Ces sessions réunissent des éducateurs de l’enseignement primaire, des acteurs de l’éducation non formelle ainsi que des agents de la HAPLUCIA.
Cette initiative s’inscrit dans le cadre du projet d’intégration de l’éducation à la lutte contre la corruption dans les programmes d’enseignement et de formation au Togo. Le projet est conduit par la HAPLUCIA en partenariat avec le ministère de l’Éducation nationale, avec l’appui technique de l’Office des Nations Unies contre la drogue et le crime (ONUDC) à travers l’initiative GRACE.
Prévue du 18 au 23 mai 2026, la formation vise à renforcer les compétences d’une cinquantaine d’experts pédagogiques, d’enseignants et de formateurs afin de leur permettre d’adopter des méthodes d’enseignement participatives et adaptées aux apprenants.

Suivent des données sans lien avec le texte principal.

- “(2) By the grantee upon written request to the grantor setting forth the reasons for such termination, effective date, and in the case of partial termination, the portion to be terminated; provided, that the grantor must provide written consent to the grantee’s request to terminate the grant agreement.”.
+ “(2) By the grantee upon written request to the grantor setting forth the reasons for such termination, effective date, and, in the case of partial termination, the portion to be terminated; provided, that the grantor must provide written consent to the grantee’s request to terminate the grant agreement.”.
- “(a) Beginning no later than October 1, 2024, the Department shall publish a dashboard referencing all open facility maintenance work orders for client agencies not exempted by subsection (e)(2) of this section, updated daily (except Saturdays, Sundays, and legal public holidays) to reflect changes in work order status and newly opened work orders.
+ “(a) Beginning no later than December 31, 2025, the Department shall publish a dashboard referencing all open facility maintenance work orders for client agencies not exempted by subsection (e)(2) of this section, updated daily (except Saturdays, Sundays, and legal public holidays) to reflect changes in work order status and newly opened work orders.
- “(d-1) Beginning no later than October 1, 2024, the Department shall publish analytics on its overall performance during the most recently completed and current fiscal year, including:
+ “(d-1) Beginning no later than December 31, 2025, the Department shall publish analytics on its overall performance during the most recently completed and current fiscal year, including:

À travers cette démarche, les autorités togolaises ambitionnent de faire de l’école un espace de promotion des valeurs d’éthique, de responsabilité et de transparence. Le gouvernement entend ainsi inscrire durablement l’intégrité au cœur du système éducatif national, conformément aux orientations de la Feuille de route gouvernementale 2025-2030.
Représentant le ministre de l’Éducation nationale, l’inspecteur Nouwossan Komlan a rappelé que l’éducation constitue « le premier rempart contre toutes les formes de déviance ». Selon lui, c’est dès le jeune âge que se construisent les comportements citoyens et le respect du bien commun.

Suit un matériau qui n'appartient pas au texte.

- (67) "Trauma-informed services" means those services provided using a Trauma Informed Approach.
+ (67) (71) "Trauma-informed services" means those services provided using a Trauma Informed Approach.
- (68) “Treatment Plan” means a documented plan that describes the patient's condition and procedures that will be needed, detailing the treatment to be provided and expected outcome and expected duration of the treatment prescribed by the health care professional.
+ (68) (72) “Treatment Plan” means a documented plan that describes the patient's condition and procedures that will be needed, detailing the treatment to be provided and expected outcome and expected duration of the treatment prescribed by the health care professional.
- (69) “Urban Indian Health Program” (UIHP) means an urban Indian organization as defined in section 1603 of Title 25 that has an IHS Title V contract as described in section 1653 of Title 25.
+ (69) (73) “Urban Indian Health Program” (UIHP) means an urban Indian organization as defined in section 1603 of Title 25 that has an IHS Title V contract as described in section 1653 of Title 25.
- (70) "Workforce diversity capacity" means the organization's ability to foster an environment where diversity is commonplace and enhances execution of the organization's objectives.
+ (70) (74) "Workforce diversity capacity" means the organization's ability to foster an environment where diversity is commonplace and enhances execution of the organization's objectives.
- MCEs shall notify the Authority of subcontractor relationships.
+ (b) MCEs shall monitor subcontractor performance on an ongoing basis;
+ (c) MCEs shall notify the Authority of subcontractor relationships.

Il a salué l’accompagnement de l’ONUDC ainsi que les efforts de la HAPLUCIA dans la promotion de la bonne gouvernance et de la lutte contre la corruption au Togo.

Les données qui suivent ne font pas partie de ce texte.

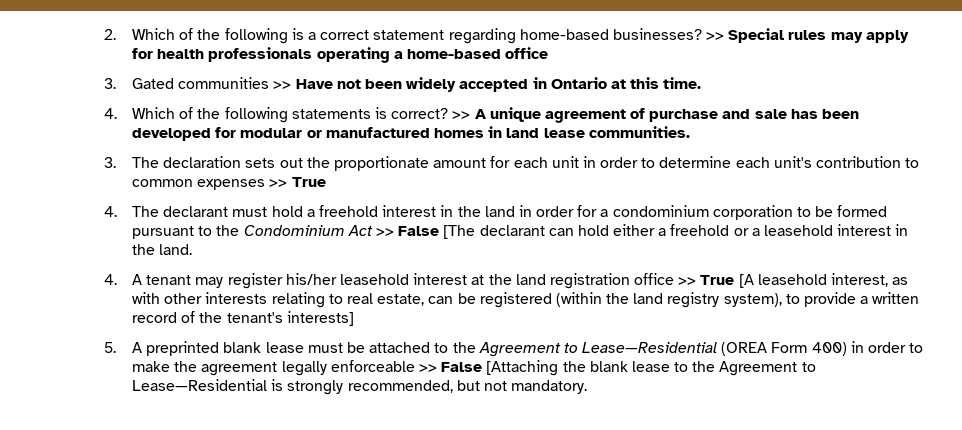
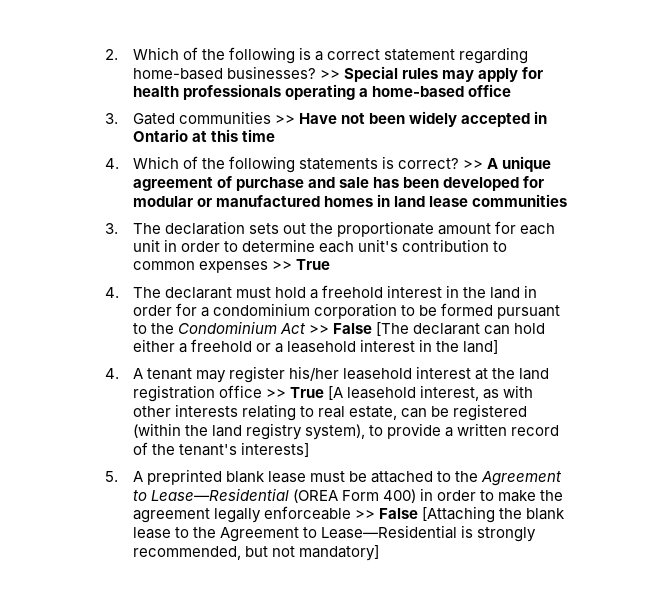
- 3. Gated communities >> Have not been widely accepted in Ontario at this time.
+ 3. Gated communities >> Have not been widely accepted in Ontario at this time
- >> A unique agreement of purchase and sale has been developed for modular or manufactured homes in land lease communities.
+ >> A unique agreement of purchase and sale has been developed for modular or manufactured homes in land lease communities
- 4. The declarant must hold a freehold interest in the land in order for a condominium corporation to be formed pursuant to the Condominium Act >> False [The declarant can hold either a freehold or a leasehold interest in the land.
+ 4. The declarant must hold a freehold interest in the land in order for a condominium corporation to be formed pursuant to the Condominium Act >> False [The declarant can hold either a freehold or a leasehold interest in the land]
- 5. A preprinted blank lease must be attached to the Agreement to Lease—Residential (OREA Form 400) in order to make the agreement legally enforceable >> False [Attaching the blank lease to the Agreement to Lease—Residential is strongly recommended, but not mandatory.
+ 5. A preprinted blank lease must be attached to the Agreement to Lease—Residential (OREA Form 400) in order to make the agreement legally enforceable >> False [Attaching the blank lease to the Agreement to Lease—Residential is strongly recommended, but not mandatory]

Les participants ont été invités à jouer pleinement leur rôle de relais dans la transmission des valeurs d’intégrité auprès des jeunes générations. Une phase pilote est d’ailleurs annoncée après cette formation, avant une extension progressive du programme à l’échelle nationale.
Pour Mme Isatou Batonon, experte de l’ONUDC, l’éducation demeure l’un des moyens les plus efficaces pour prévenir durablement la corruption.
« Investir dans l’éducation des jeunes, c’est préparer une société fondée sur l’éthique et la responsabilité », a-t-elle souligné.
Elle a expliqué que les contenus pédagogiques seront adaptés selon les âges. Chez les plus jeunes, l’accent sera mis sur les notions de respect, d’honnêteté et de vivre-ensemble, tandis que les apprenants plus âgés seront progressivement sensibilisés aux mécanismes et aux conséquences de la corruption..
Le président de la HAPLUCIA, M. Aba Kimelabalou, a pour sa part indiqué que cette initiative traduit la volonté des autorités togolaises de bâtir une génération attachée aux valeurs citoyennes et à l’intégrité.
Selon lui, les enseignants formés disposeront désormais d’outils pédagogiques leur permettant d’intégrer dans leurs pratiques éducatives des notions essentielles comme l’éthique, la responsabilité, le rejet du favoritisme et la préservation du bien public.




Après les établissements secondaires, techniques et universitaires, le projet entre désormais dans une étape importante avec l’enseignement primaire et l’éducation non formelle.
À terme, cette dynamique devra permettre de constituer un réseau national de formateurs capables de diffuser durablement les valeurs d’intégrité et de lutte contre la corruption dans tout le système éducatif togolais.